Photo Credit:
Rabbi Dr. Tzvi Hersh Weinreb

During this tense and troubling period, Chavi and I learned an important lesson: Fighting terror is not just a matter of military and police security measures. It also requires courage, determination, idealism, and, yes, even joy.

All of these attributes are displayed by the Israeli populace across the religious, ideological, and socioeconomic spectrum. Individuals display courage by continuing to frequent every nook and cranny of the Holy Land. They thus assert their determination not to surrender our God-given rights to this land. They give voice to an idealism that recognizes our historical connection to every inch of this country, a connection that traces back to the promises made by the Almighty to Abraham, Isaac, and Jacob. This idealism is based upon the firm conviction that this land is not merely a safe haven granted to the survivors of the Holocaust. It is an idealism that understands this is our homeland, and Jerusalem is its soul.


What about joy? What is the significance of our paradoxical ability to express joy on Simchas Torah immediately after burying several of our best and brightest? To me, this paradox is nothing less than the epitome of Jewish faith. It is concisely expressed in the eleventh verse of the second of King David’s Tehillim. It reads, “vegilu bire’adah, rejoice with trembling.”

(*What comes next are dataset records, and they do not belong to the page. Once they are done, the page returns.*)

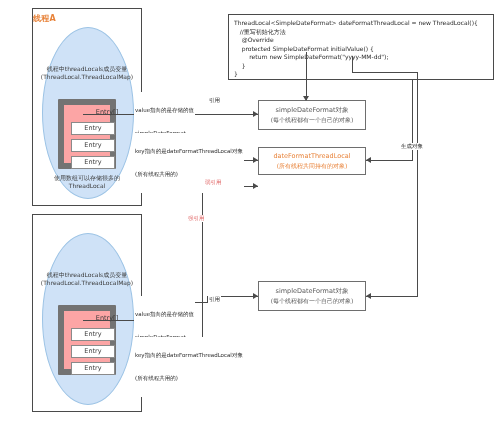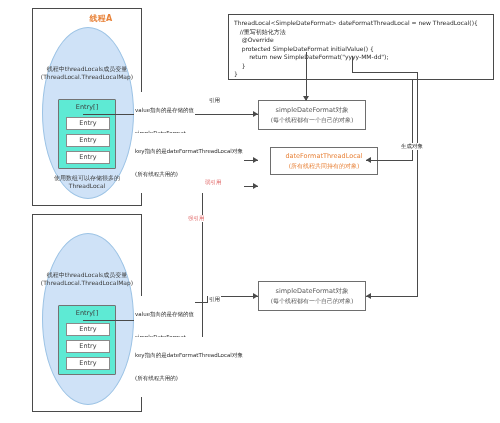--- a/index.html
+++ b/index.html
@@ -28,9 +28,9 @@
   .thread-title {
     position: absolute;
     top: 4px;
-    left: 14px;
+    left: 0;
     width: 100%;
-    text-align: center;
+    text-align: left;
     color: #e8833a;
     font-size: 8px;
     font-weight: bold;

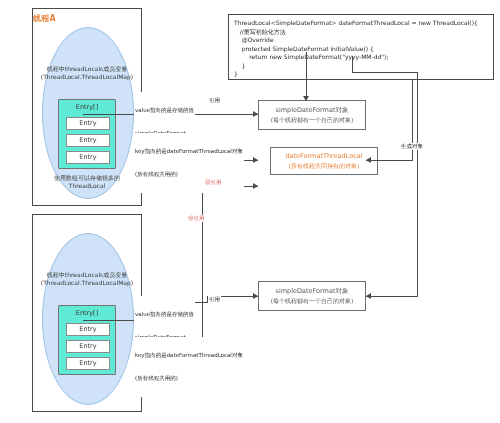--- a/index.html
+++ b/index.html
@@ -54,10 +54,11 @@
   }
   .entry-array {
     position: absolute;
-    border: 1px solid #737373;
-    background: #5eead4;
+    border: 6px solid #737373;
+    background: #fca5a5;
     box-sizing: border-box;
     border-radius: 1px;
+    padding-left: 20px;
   }
   .entry-array-label {
     position: absolute;

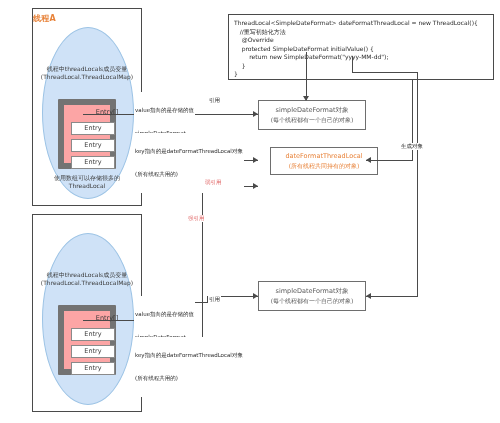--- a/index.html
+++ b/index.html
@@ -197,7 +197,7 @@
     <div class="obj-line2">(每个线程都有一个自己的对象)</div>
   </div>
 
-  <div class="obj-box highlight" style="left:258px; top:147px; width:108px; height:28px;margin-left:12px;">
+  <div class="obj-box highlight" style="left:258px; top:147px; width:108px; height:28px;">
     <div>dateFormatThreadLocal</div>
     <div class="obj-line2">(所有线程共同持有的对象)</div>
   </div>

I recently completed a commentary of my own on Tehillim, released by Koren Publishers Jerusalem. Here is what I wrote on vegilu bire’adah:

“Many have found this brief phrase to contain the secret of Jewish spirituality. As the Talmud (Berachot 30b) has it: ‘In a place of great joy there needs to be trembling.’ One cannot allow moments of joy to deteriorate into frivolity…. But the converse is also true…. In moments of trembling, times of great frustration and despair, one must somehow find a way to rejoice. A semblance of joy and hope must exist even in the depths of suffering.”

We Jews know how to rejoice in trembling. It is the secret of our ability to endure centuries of exile and persecution. And it is this secret that will enable us to emerge from the current difficulties victorious and ennobled.

Chavi and I were so privileged to witness joy in the midst of trembling this past Yom Tov season.

I close with prayers for the healing of those who have been wounded recently; for a nechamah for the bereaved; for a swift, just, and comprehensive peace for Israel; and for a time when we will celebrate with pure joy, devoid of trembling and tears.